Figure 1.

Competition between human partially deleted mtDNA and primate wild-type mtDNA. (A) Southern analysis of mtDNA in homoplasmic deleted cells. Cell lines homoplasmic for a 7.5-kb deletion were obtained by treating a heteroplasmic transmitochondrial cybrid with ethidium bromide.

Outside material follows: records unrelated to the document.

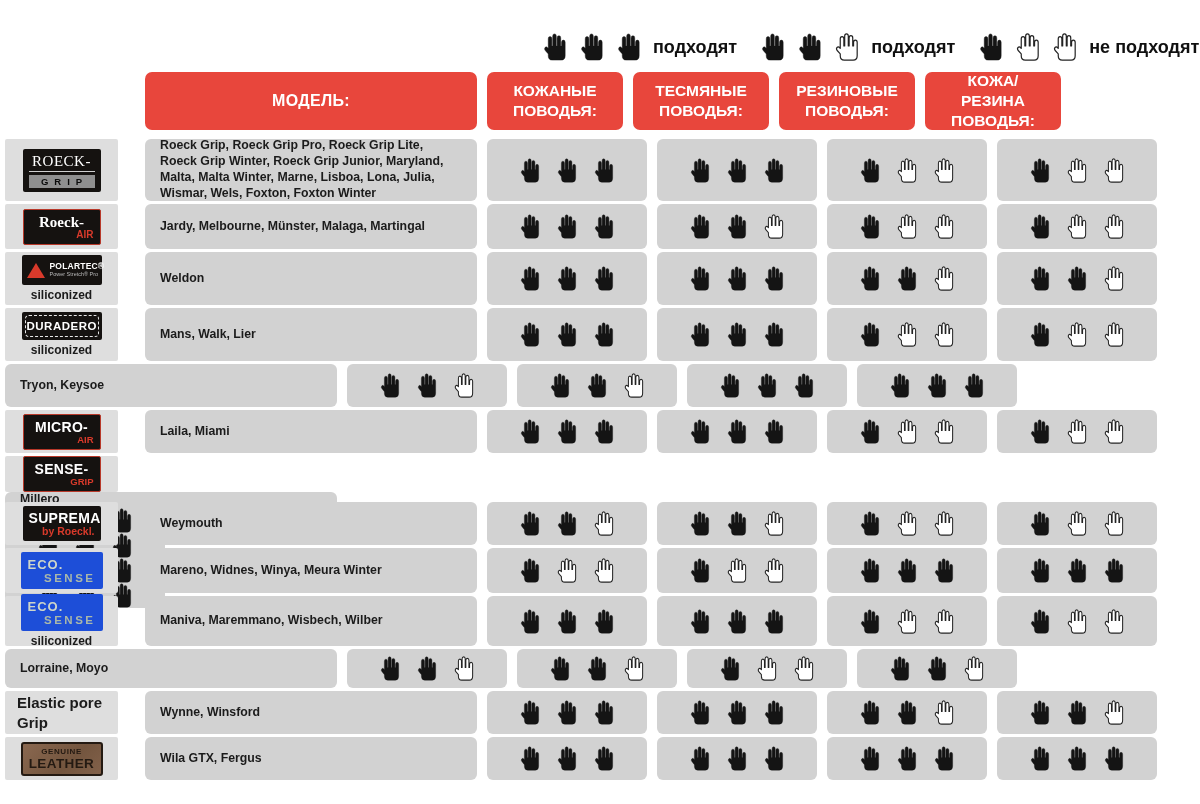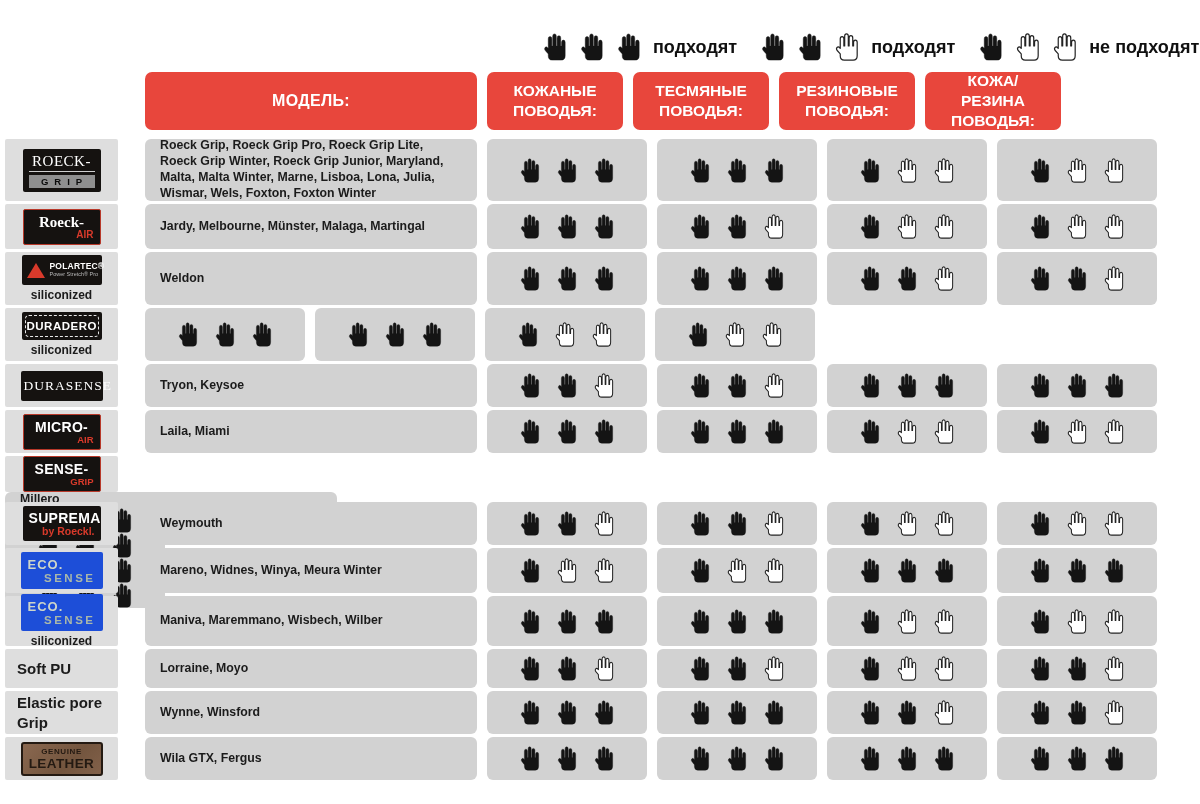"Mans, Walk, Lier" div.mcell { html: none -> <div> <span>Mans, Walk, Lier</span> </div> }
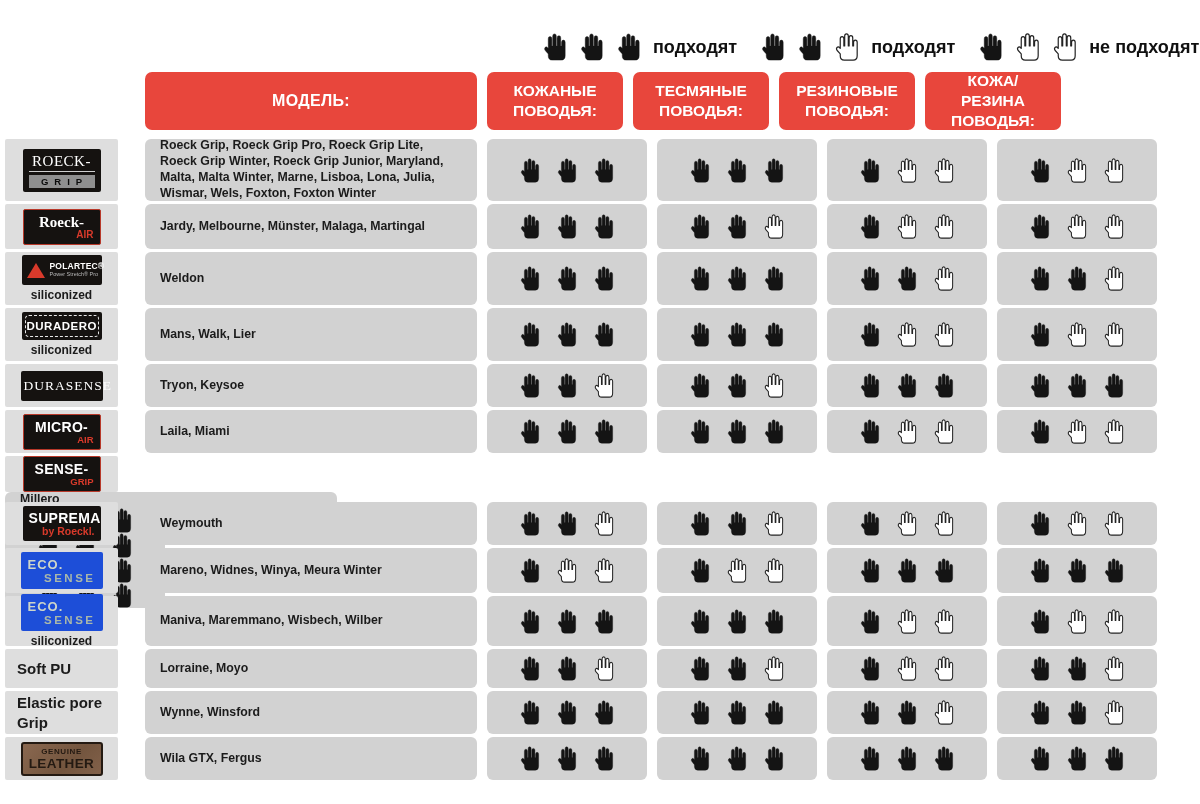"DURASENSE" div.scell { html: <div> <div> <span>DURASENSE</span> </div> </div> -> none }
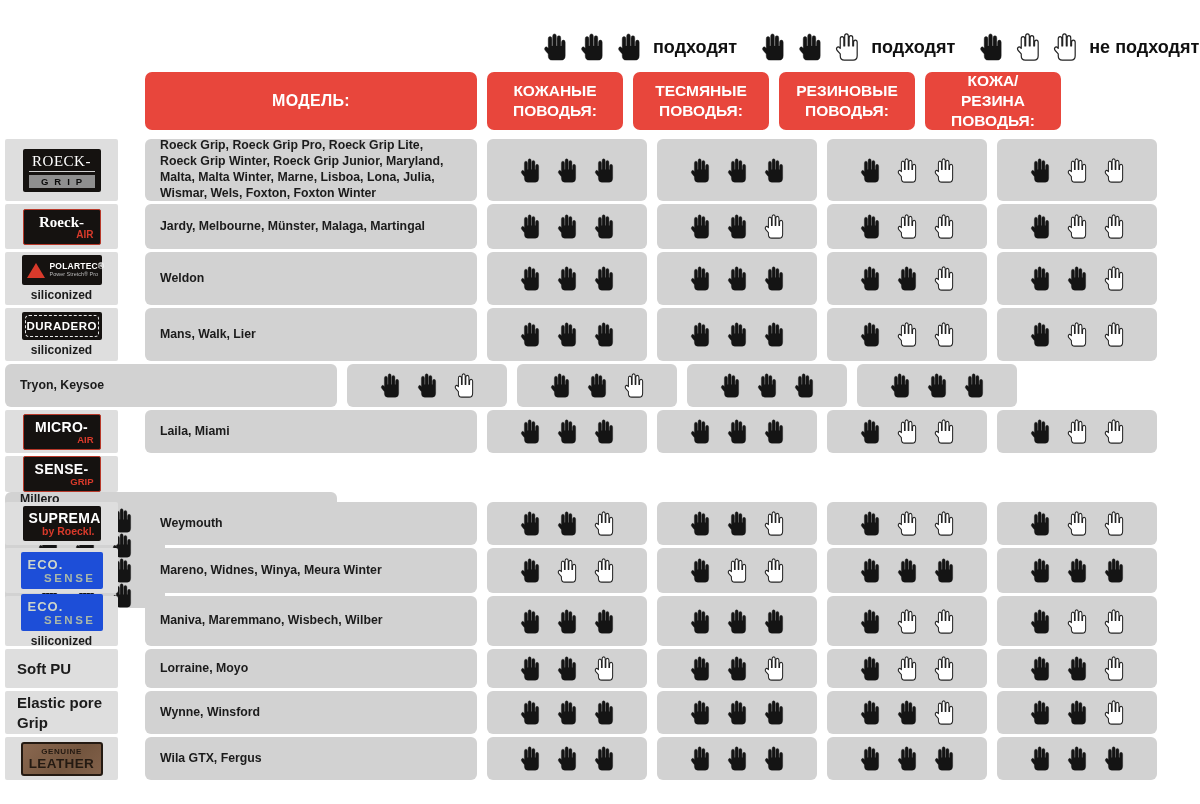"Soft PU" div.scell { html: <div> <span>Soft PU</span> </div> -> none }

Shown is a Southern analysis of mtDNA from selected clones after digestion of total DNA with PvuII and probing with an mtDNA rRNA region probe (positions 1462–2463). (B) The cell lines Δ16.10.40 (bottom) and 206ρ° (top) were used as mitochondrial recipients in cybrid fusions with gorilla (left) and human (right) cytoplasts. Fifteen days after fusion, plates were stained with toluidine blue to identify colonies of growing cells. (C) Southern blot analyses of respiration-competent cybrids between Δ16.10.40 and pigmy chimpanzee cytoplasts. DNA from the only two identified clones (ΔHP5 and ΔHP6) and from a control cybrid produced at the same time but with human cytoplasts (ΔHH6) was prepared after 5 wk (left lane) and 10 wk (right lane) after fusion and digested with PvuII before the Southern analyses with a human mtDNA probe (positions 1462–2463). DNA from a normal human cell line (H control), pigmy chimpanzee fibroblasts (PC control), and Δ16.10.40 was analyzed in the same manner.